Nachdenklich schaue ich auf meine linke Hand und drehe den silbernen Ring an meinem Finger. Da öffnet sich die Tür langsam und ich schaue auf. Legolas steht im Türrahmen und sieht unschlüssig aus. Doch dann kommt er ins Zimmer, schließt die Tür hinter sich und geht ein paar Schritte auf mich zu. Einen Meter vor mir bleibt er stehen und schaut mich mit seinen blauen Augen traurig an.
"Es tut mir leid was ich gesagt habe. Ich weiß, dass du kämpfen kannst und du die beste Kriegerin im Schwertkampf bist. Du bist sogar besser als ich", bringt er schließlich hervor und lächelt kurz.
"Aber ich habe auch Angst um dich, dass dir etwas passieren könnte. Dass ich dich verlieren könnte. Dennoch war es falsch was ich getan und gesagt habe. Ich bitte dich, mir zu verzeihen, dieses eine Mal", sagt er leise und senkt dabei den Blick. Ich stehe einfach nur da und betrachte ihn aufmerksam. Er sieht wirklich sehr geknickt aus, seine Schultern hängen herunter und er spielt nervös am Saum seines Gewandes herum. Als ich nichts sage, hebt er unsicher den Kopf und ich sehe, dass er sich auf die Unterlippe beißt. In diesem Moment möchte ich ihm einfach verzeihen und ich folge dem, was mein Herz mir sagt.
"U-und, was sagst du?", fragt er mich und schluckt. 'So nervös habe ich ihn noch nie gesehen.'
"Versprich mir, dass es nie wieder vorkommt", fordere ich leise.

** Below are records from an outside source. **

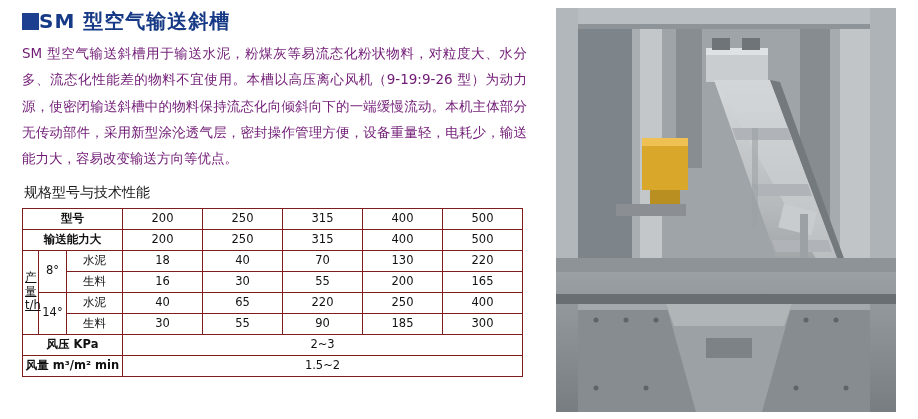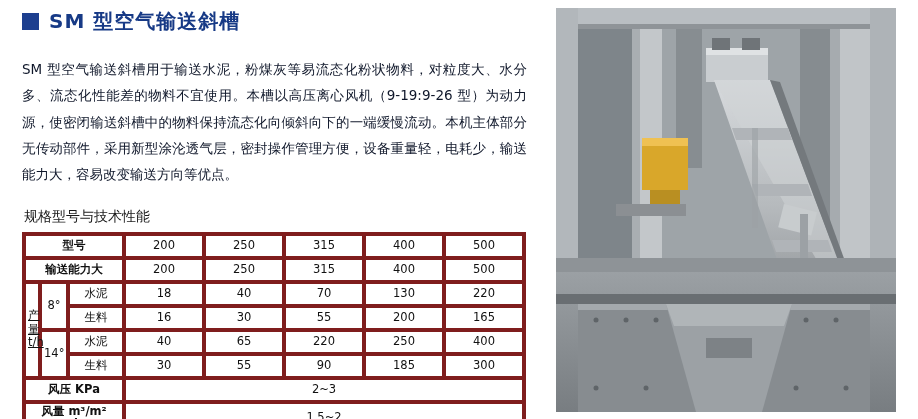"SM 型空气输送斜槽" .title-row { gap: 10px -> none; margin-bottom: 24px -> 8px }
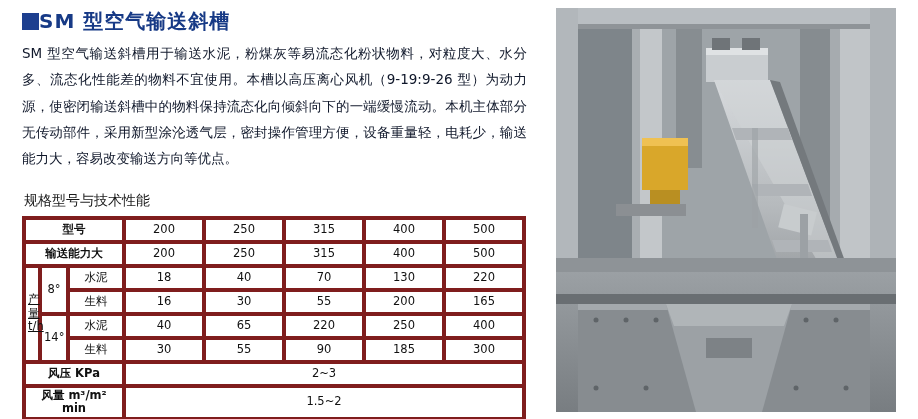"SM" .body-text { color: #0f172a -> #701a75 }
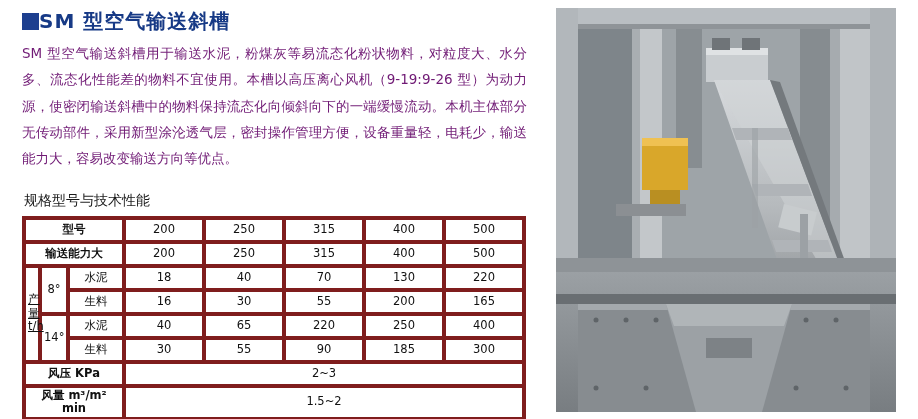"规格型号与技术性能" .subtitle { margin: 20px 0 6px 2px -> 12px 0 6px 2px }
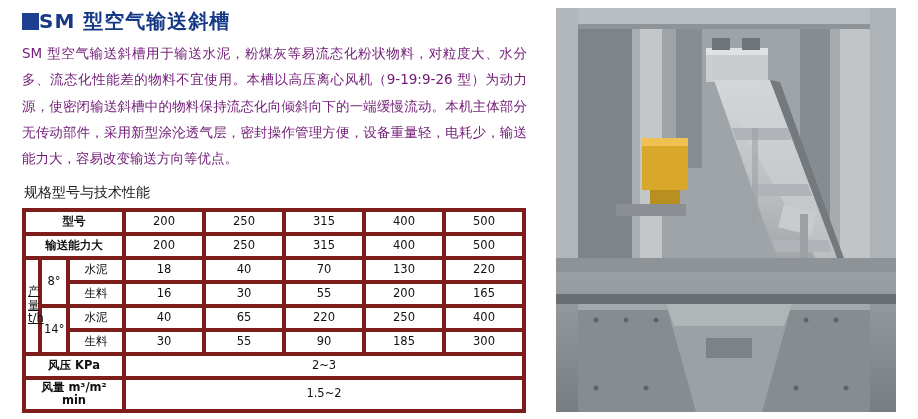"型号" table.spec td { border: 4px solid #7f1d1d -> 1px solid #7f1d1d }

"Ich verspreche es dir nicht, ich schwöre es dir. Und falls es doch noch einmal passiert, dann darfst du auch ruhig sauer sein und mich verlassen und-"
Ich lege ihm meinen Zeigefinger auf die Lippen und unterbreche seinen immer schneller werdenden Redefluss.
"Danke, das reicht mir schon. Ich verzeihe dir", flüstere ich, komme ganz nah an ihn heran und ersetze den Finger durch meine Lippen. Erst tut er gar nichts, doch dann legt er behutsam seine Arme um mich und erwidert meinen Kuss.
"Ich hätte nicht gedacht, dass du mir so leicht verzeihst", sagt er leise und streichelt sanft meine Wange.
"Ich liebe dich doch", antworte ich und er schmunzelt. Da lässt er seine Hand von meinem Gesicht zu meiner Schulter und hinunter zu meiner rechten Hand streichen und bemerkt dabei den Verband.
"Was hast du denn da gemacht?", fragt er mich besorgt und nimmt meine Hand. Er tritt einen Schritt zurück um sich meinen Arm besser anschauen zu können und ich beiße die Zähne zusammen als er meinen Arm festhält.
"Das ist passiert nachdem ich gegangen bin. Ah!", rufe ich aus als er zu viel Druck ausübt und er lässt erschrocken meinen Arm los.
"Tut mir leid, ich wusste nicht dass das so empfindlich ist", entschuldigt er sich bei mir.
"Nicht schlimm. Es ist auch eher die Salbe, die Arwen mir daraufgeschmiert hat."
"Wie ist das denn passiert?"
"Es war Orlindas", sage ich einfach nur und Legolas schaut erst ungläubig, dann wird sein Blick dunkel und ein Schatten legt sich über sein schönes Gesicht. Er verzieht den Mund und seine Züge wirken auf einmal hart und kalt.
"Dieser Bastard!", knurrt er und ich weiche unwillkürlich vor ihm zurück.
"Legolas, beruhige dich. Es ist sowieso zu spät, Orlindas verließ Bruchtal direkt nach dem Abendessen."
Da verschwindet der Schatten von seinem Gesicht, aber seine Augen funkeln immernoch gefährlich.
"Wenn ich ihn das nächste Mal sehe, werde ich ihn töten", sagt er mit fester Stimme, die keinen Zweifel an der Ernsthaftigkeit seiner Drohung lässt.